We’ve mentioned it before: the key objective when building your own CDN is horizontal scalability. You probably won’t be able to serve every single request from one Varnish node.
The main reason is not having enough cache storage. Another reason is that one server may not be equipped to handle that many incoming requests.
In essence, Varnish receives HTTP responses from a backend, which are sent to a client. The backend shouldn’t necessarily be the origin, and the client isn’t necessarily the end-user. The fact that both the storage and request processing should scale horizontally means that we can use Varnish as a building block to develop a multi-tier architecture.
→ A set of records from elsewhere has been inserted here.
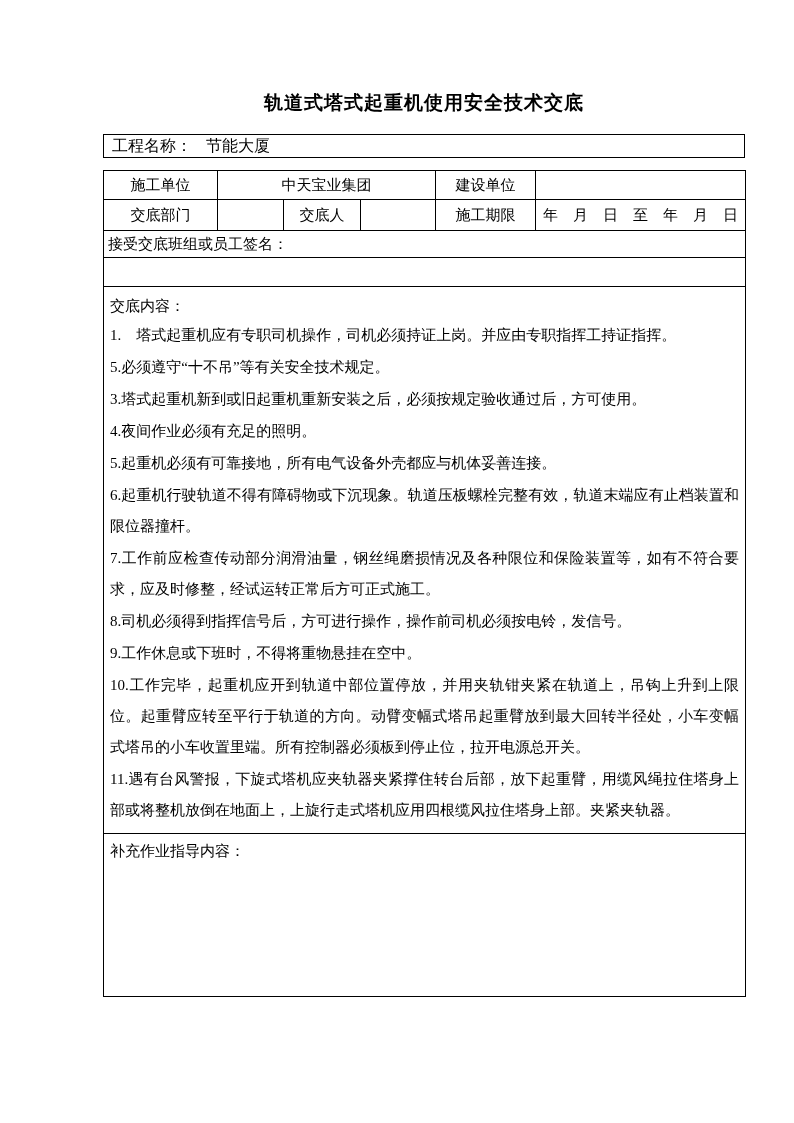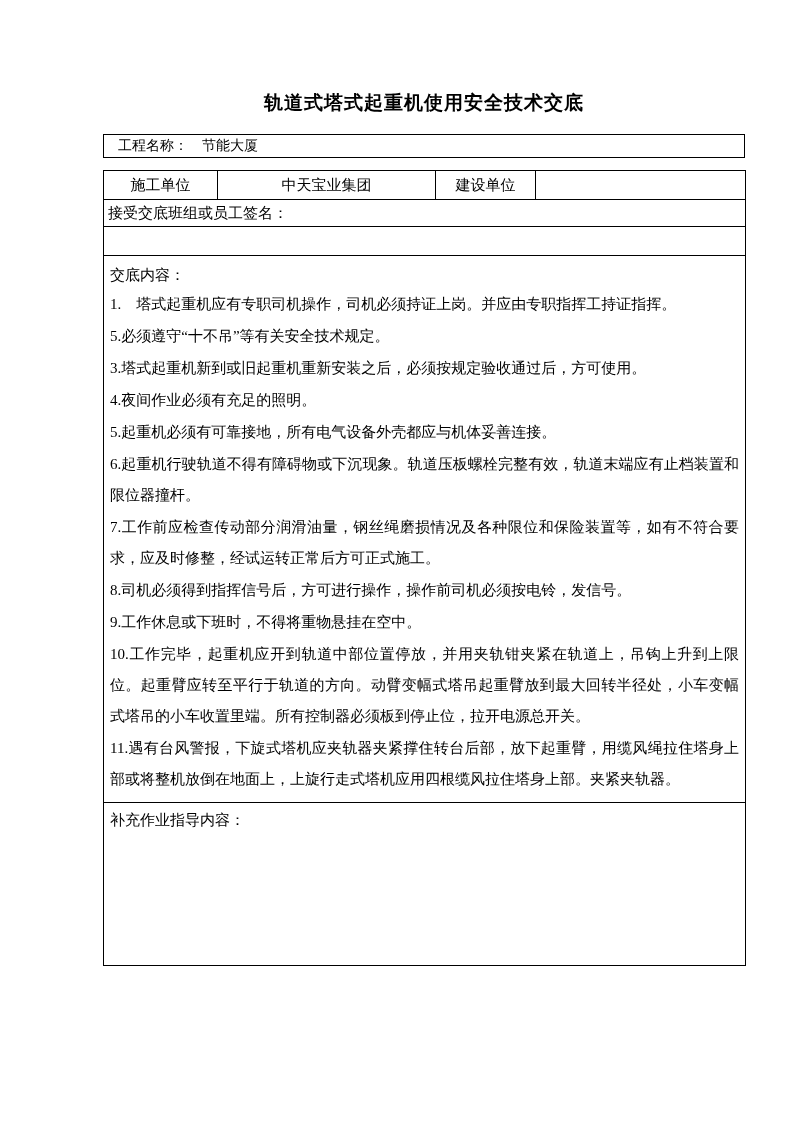--- a/index.html
+++ b/index.html
@@ -31,8 +31,8 @@
     border: 1px solid #000;
     height: 24px;
     line-height: 22px;
-    font-size: 14px;
-    padding: 0 14px;
+    font-size: 16px;
+    padding: 0 8px;
     margin-bottom: 12px;
     box-sizing: border-box;
   }

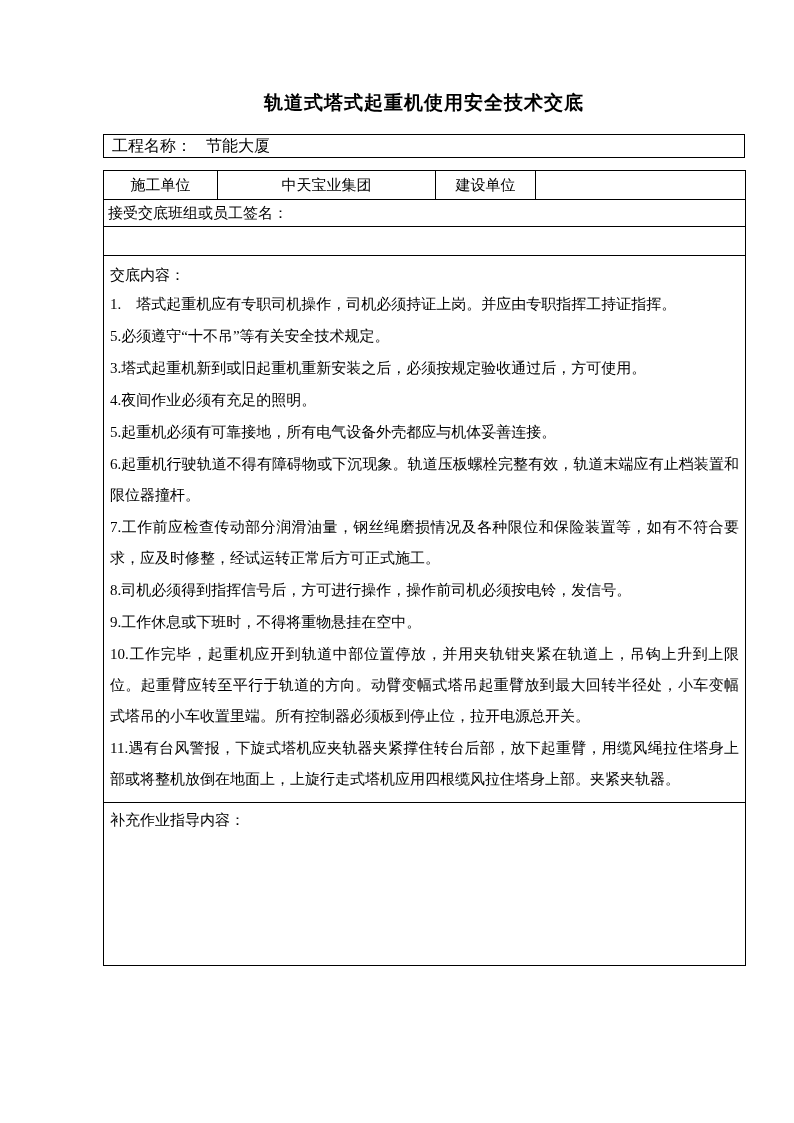--- a/index.html
+++ b/index.html
@@ -103,6 +103,14 @@
         <td class="c">建设单位</td>
         <td class="c"></td>
       </tr>
+      <tr class="r-dept">
+        <td class="c">交底部门</td>
+        <td class="c"></td>
+        <td class="c">交底人</td>
+        <td class="c"></td>
+        <td class="c">施工期限</td>
+        <td class="c">年　月　日　至　年　月　日</td>
+      </tr>
       <tr class="r-sig">
         <td colspan="6">接受交底班组或员工签名：</td>
       </tr>

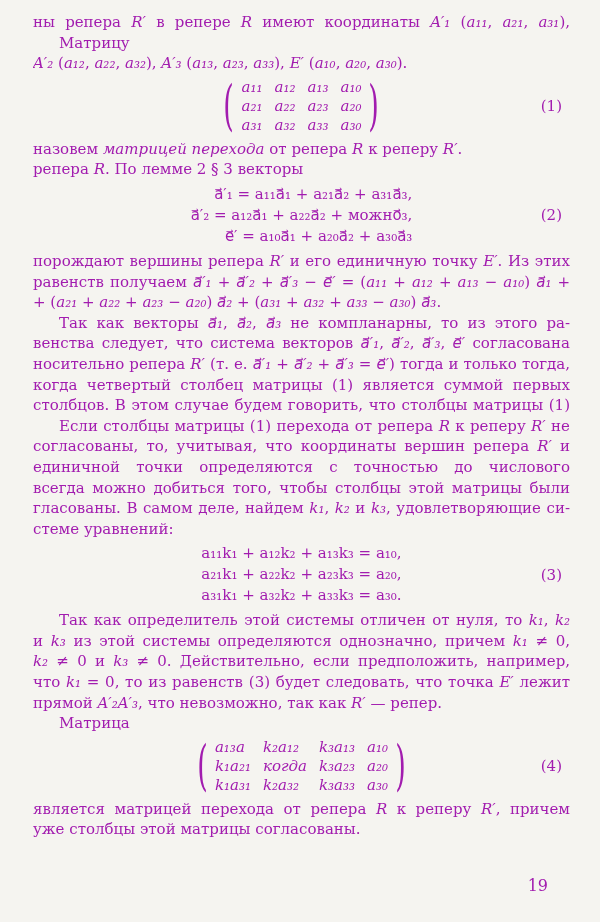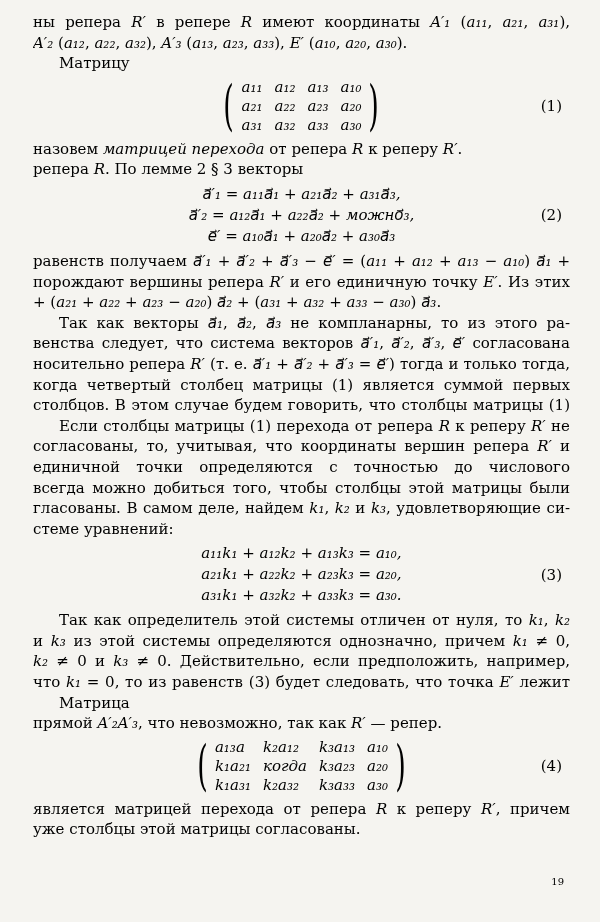--- a/index.html
+++ b/index.html
@@ -80,7 +80,7 @@
 </head>
 <body>
 
-<div class="page" style="background: rgb(245, 244, 240); color: #000000;">
+<div class="page" style="background: rgb(245, 244, 240); color: #a21caf;">
   <div>
 
     <div class="ln jst">ны репера <i>R′</i> в репере <i>R</i> имеют координаты <i>A′₁</i> (<i>a₁₁</i>, <i>a₂₁</i>, <i>a₃₁</i>),</div>

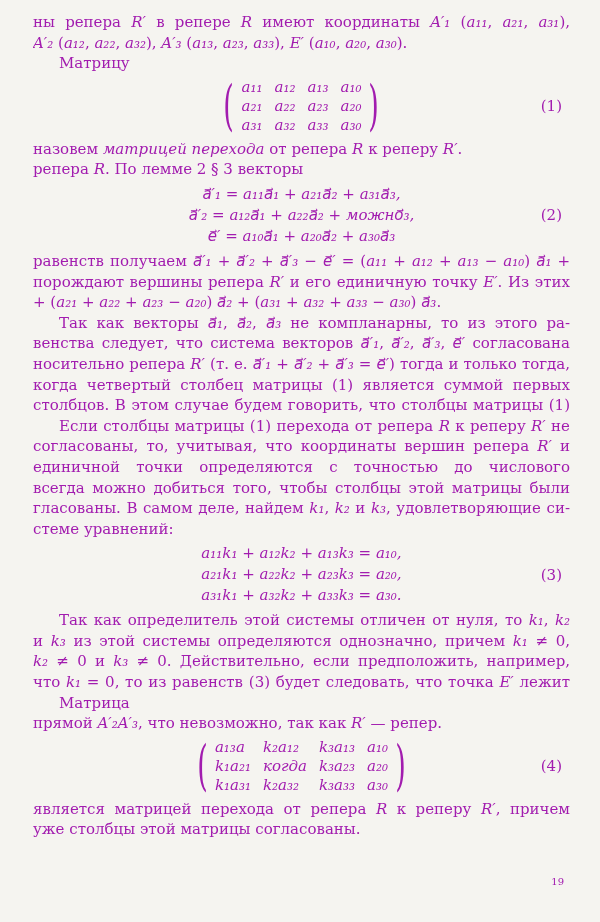--- a/index.html
+++ b/index.html
@@ -84,8 +84,8 @@
   <div>
 
     <div class="ln jst">ны репера <i>R′</i> в репере <i>R</i> имеют координаты <i>A′₁</i> (<i>a₁₁</i>, <i>a₂₁</i>, <i>a₃₁</i>),</div>
+    <div class="ln ind">Матрицу</div>
     <div class="ln"><i>A′₂</i> (<i>a₁₂</i>, <i>a₂₂</i>, <i>a₃₂</i>), <i>A′₃</i> (<i>a₁₃</i>, <i>a₂₃</i>, <i>a₃₃</i>), <i>E′</i> (<i>a₁₀</i>, <i>a₂₀</i>, <i>a₃₀</i>).</div>
-    <div class="ln ind">Матрицу</div>
 
     <div class="eq">
       <span class="matrix">

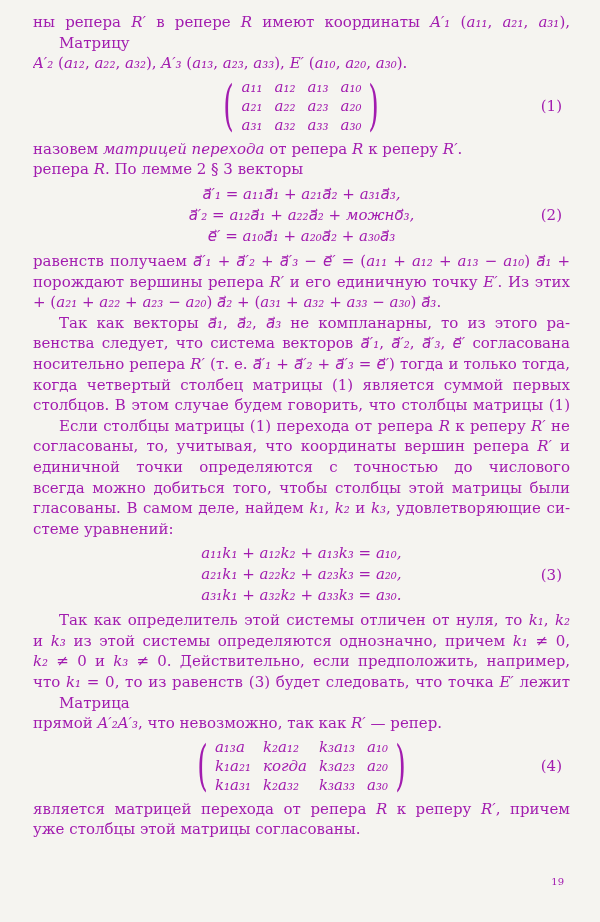--- a/index.html
+++ b/index.html
@@ -39,8 +39,7 @@
   }
   .eqlines {
     display: inline-block;
-    text-align: center;
-    font-style: italic;
+    text-align: right;
     line-height: 21px;
   }
   .eqline { white-space: nowrap; }

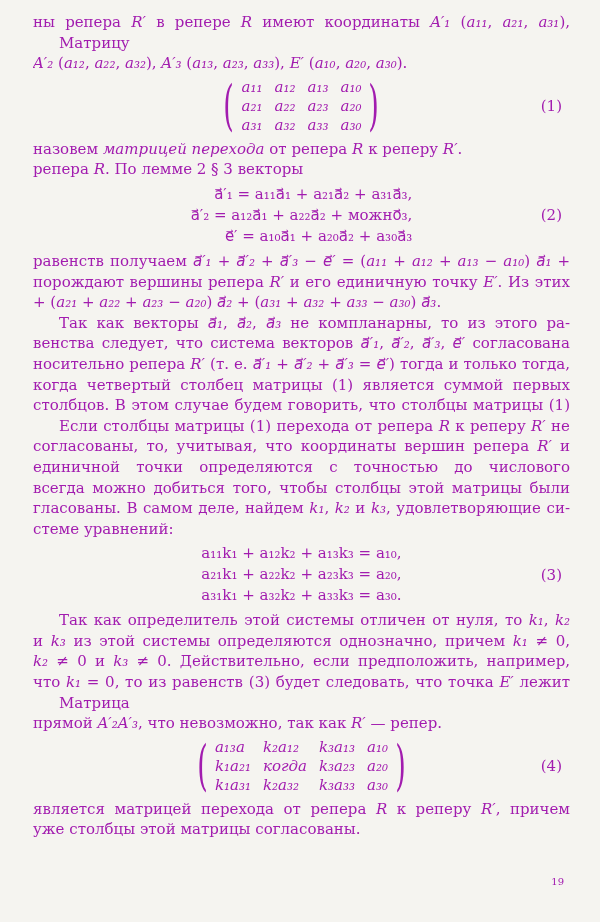--- a/index.html
+++ b/index.html
@@ -120,8 +120,8 @@
       <span class="eqnum">(2)</span>
     </div>
 
+    <div class="ln jst">порождают вершины репера <i>R′</i> и его единичную точку <i>E′</i>. Из этих</div>
     <div class="ln jst">равенств получаем <i>a⃗′₁</i> + <i>a⃗′₂</i> + <i>a⃗′₃</i> − <i>e⃗′</i> = (<i>a₁₁</i> + <i>a₁₂</i> + <i>a₁₃</i> − <i>a₁₀</i>) <i>a⃗₁</i> +</div>
-    <div class="ln jst">порождают вершины репера <i>R′</i> и его единичную точку <i>E′</i>. Из этих</div>
     <div class="ln">+ (<i>a₂₁</i> + <i>a₂₂</i> + <i>a₂₃</i> − <i>a₂₀</i>) <i>a⃗₂</i> + (<i>a₃₁</i> + <i>a₃₂</i> + <i>a₃₃</i> − <i>a₃₀</i>) <i>a⃗₃</i>.</div>
 
     <div class="ln ind jst gap">Так как векторы <i>a⃗₁</i>, <i>a⃗₂</i>, <i>a⃗₃</i> не компланарны, то из этого ра-</div>

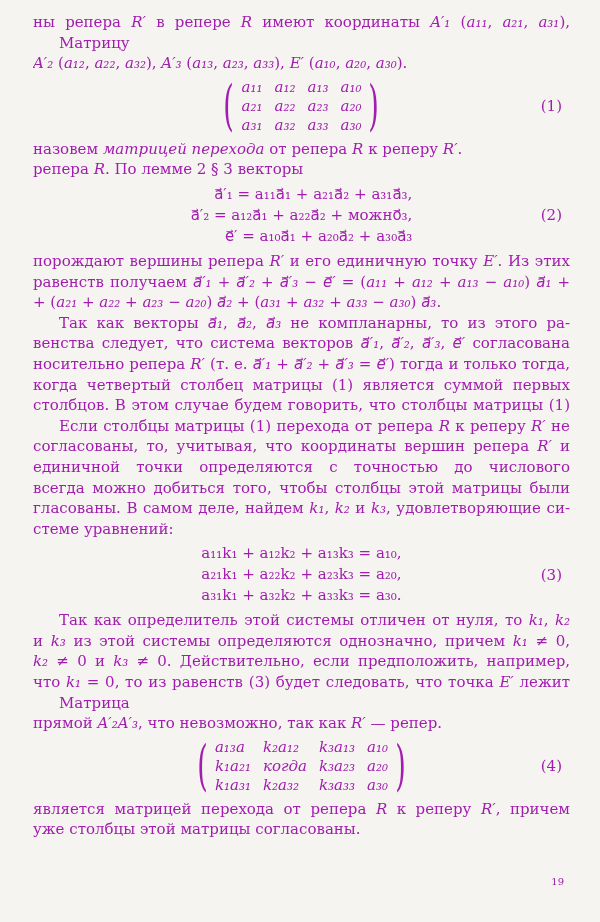--- a/index.html
+++ b/index.html
@@ -149,8 +149,8 @@
     <div class="ln jst">и <i>k₃</i> из этой системы определяются однозначно, причем <i>k₁</i> ≠ 0,</div>
     <div class="ln jst"><i>k₂</i> ≠ 0 и <i>k₃</i> ≠ 0. Действительно, если предположить, например,</div>
     <div class="ln jst">что <i>k₁</i> = 0, то из равенств (3) будет следовать, что точка <i>E′</i> лежит на</div>
+    <div class="ln">прямой <i>A′₂A′₃</i>, что невозможно, так как <i>R′</i> — репер.</div>
     <div class="ln ind">Матрица</div>
-    <div class="ln">прямой <i>A′₂A′₃</i>, что невозможно, так как <i>R′</i> — репер.</div>
 
     <div class="eq">
       <span class="matrix">

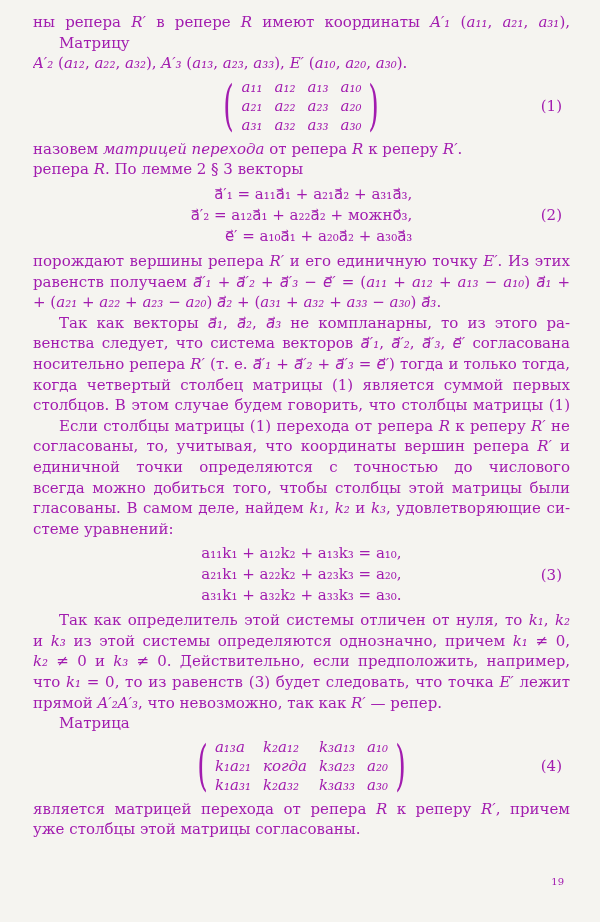--- a/index.html
+++ b/index.html
@@ -71,9 +71,9 @@
 
   .pagenum {
     position: absolute;
-    right: 36px;
+    right: 52px;
     top: 876px;
-    font-size: 10px;
+    font-size: 16px;
   }
 </style>
 </head>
The following diagram contains a multi-tier Varnish environment. It could be the architecture for a small PoP:

Let’s talk about the various tiers for a moment.
The edge tier is responsible for interfacing directly with the clients.
These nodes handle TLS. If you’re using Varnish Cache, Hitch is your tool of choice for TLS termination. If you’re using Varnish Enterprise, you can use Hitch or native TLS.
Any client-side security precautions, such as authentication, rate limiting or throttling, are also the responsibility of the edge tier.
Any geographical targeting or blocking that requires access to the client IP address also happens on the edge.
In terms of horizontal scalability, edge nodes are added to enable client-delivery capacity. This means having the bandwidth to deliver all the assets. Because the edge tier is directly in contact with the clients, it has to be able to withstand a serious beating and handle all the incoming requests.
In terms of hardware, caching nodes in the edge tier will need very fast network interfaces to provide the desired bandwidth. Other tiers will receive significantly less traffic and need to provide less bandwidth.
Edge nodes also need enough CPU power to handle TLS. If your edge VCL configuration has compute-intensive logic, having powerful CPUs will be required to deliver the desired bandwidth.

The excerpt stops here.